AGC Glass Europe annonce son intention de supprimer 95 emplois à Louvain-la-Neuve

Le siège européen d'AGC se trouve à Louvain-la-Neuve dans le Brabant wallon.
Le siège européen d'AGC se trouve à Louvain-la-Neuve dans le Brabant wallon. - © Hugues Van Peel.

La direction d’AGC Glass Europe a annoncé son intention de supprimer 95 emplois sur les 606 que compte son siège de Louvain-la-Neuve. Et ce lors d’un conseil d’entreprise qui s’est tenu ce jeudi. Le site brabançon wallon est le siège européen du groupe.

Selon le communiqué de l’entreprise active dans la production de verre plat pour la construction et le secteur automobile, la volonté est "de réduire structurellement les coûts fixes en vue d’atténuer les pertes qui se profilent inévitablement au cours des prochaines années. Après avoir souffert d’une détérioration générale du marché verrier au second semestre 2019 (demande en baisse, recul des prix sur fond de surcapacité), l’entreprise a en effet subi de plein fouet le ralentissement marqué pendant de longs mois, voire l’arrêt prolongé, de ses principaux secteurs consommateurs de verre : la construction et l’automobile".

Incertitude dans les secteurs de la construction et de l’automobile

Actuellement, les prévisions de production en Europe tablent sur un total de 15 millions de véhicules, contre 19 millions en 2019. Pour Jean-Marc Meunier, PDG du groupe, "avec l’augmentation d’un million de véhicules prévue par an, l’industrie ne retrouvera pas son niveau de 2019 avant 2024".

Quant au secteur de la construction, la reprise s’annonce encore incertaine. "Celle-ci ne pourra pas à elle seule juguler les pertes du groupe attendues jusqu’en 2023", explique le CEO d’AGC Glass Europe. L’objectif sera à présent de se concerter sur des rencontres avec les représentants du personnel "pour considérer l’ensemble des solutions les plus socialement acceptables à la mise en œuvre de ce plan", selon la direction.

"Limiter la casse"

Du côté syndical, Manu Fernandez secrétaire régional CSC Bâtiment-Industrie explique que "la crise du covid-19 a accéléré les problèmes dans le secteur verrier.
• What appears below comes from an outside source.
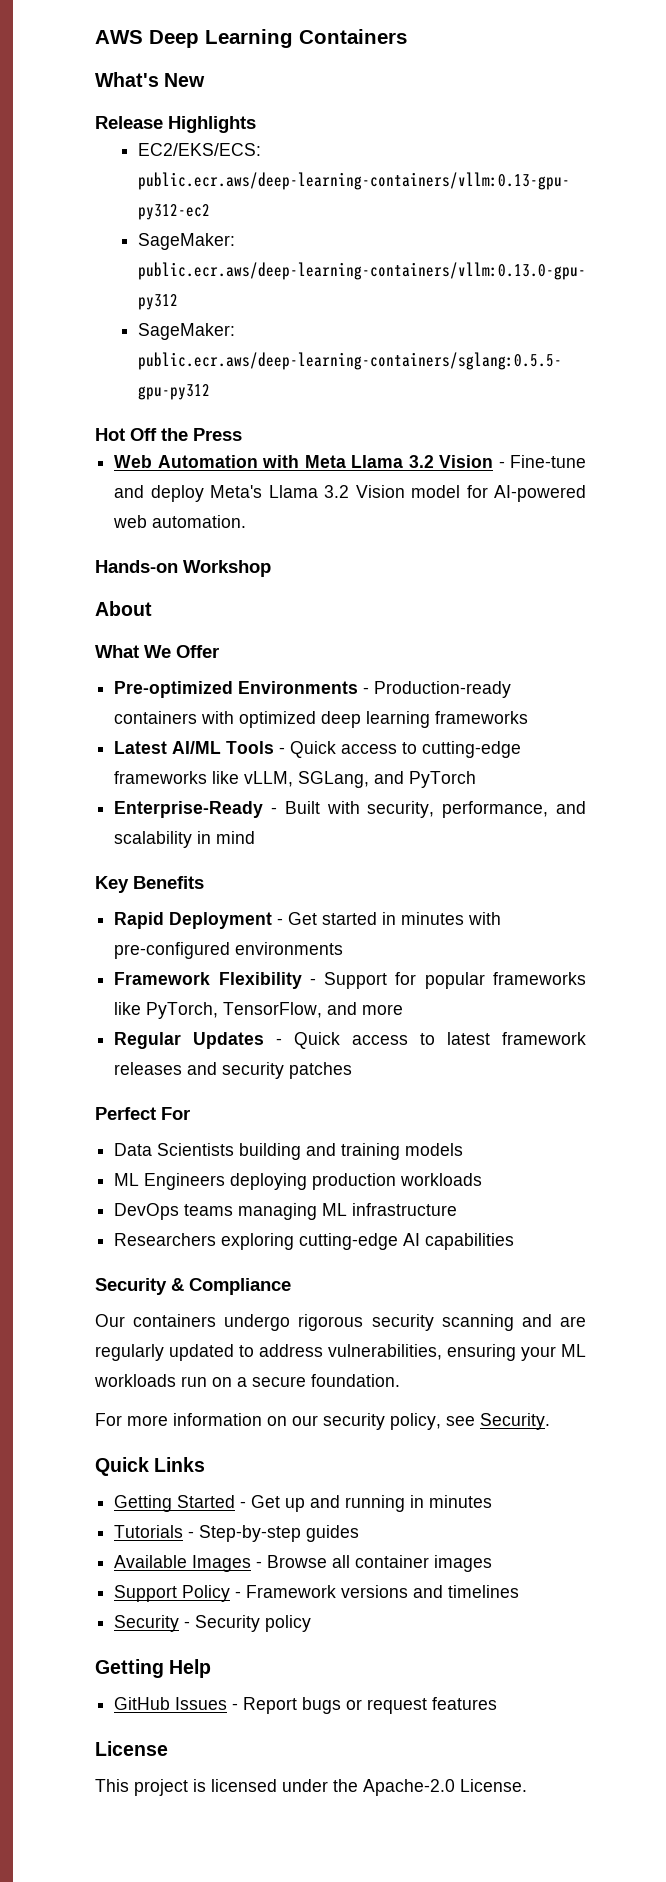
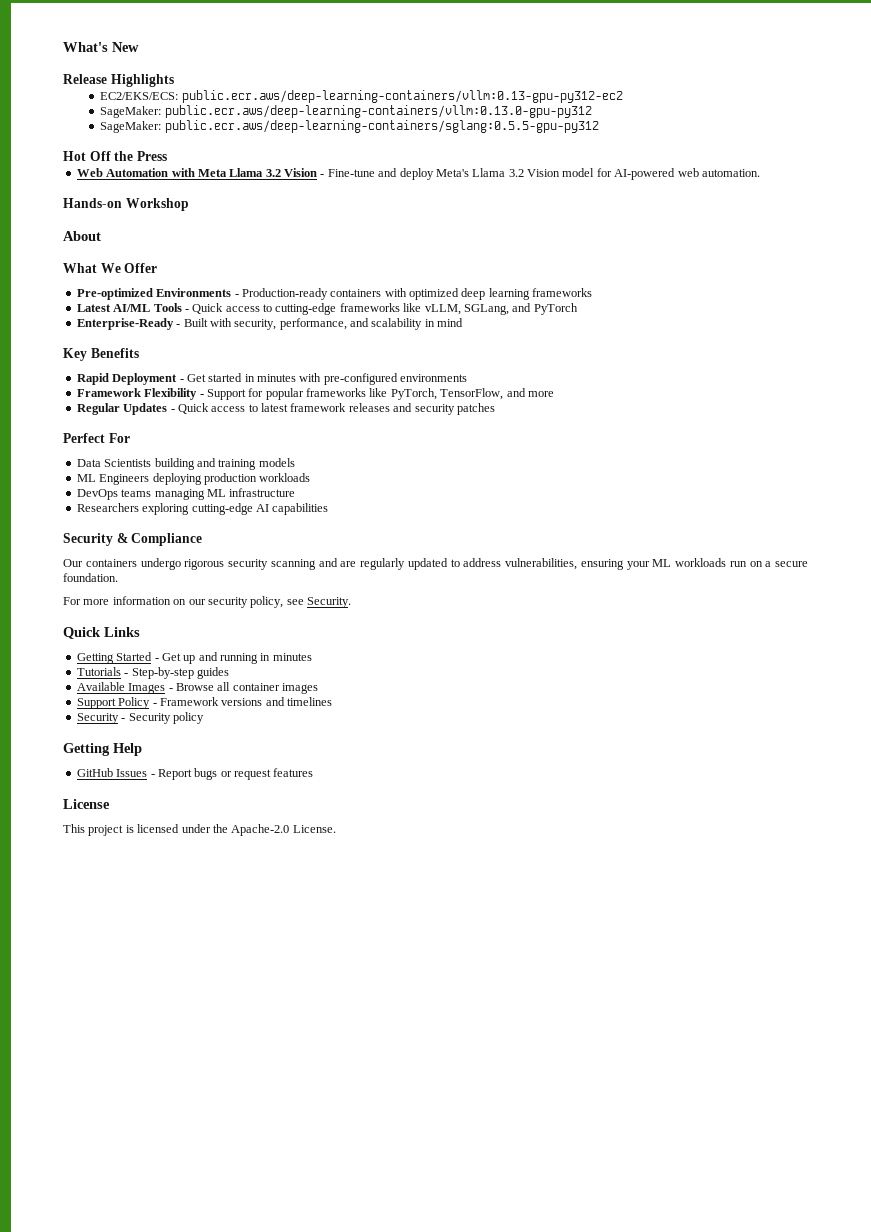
- AWS Deep Learning Containers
Malheureusement, ce plan prévoit le licenciement d’une personne sur 6 sur le siège. Une procédure Renault vient d’être lancée. Le dialogue avec la direction est bon mais nous regrettons cette annonce qui intervient juste après la crise du covid-19 et avant les vacances d’été. Nous allons tenter de limiter la casse et le nombre de licenciements".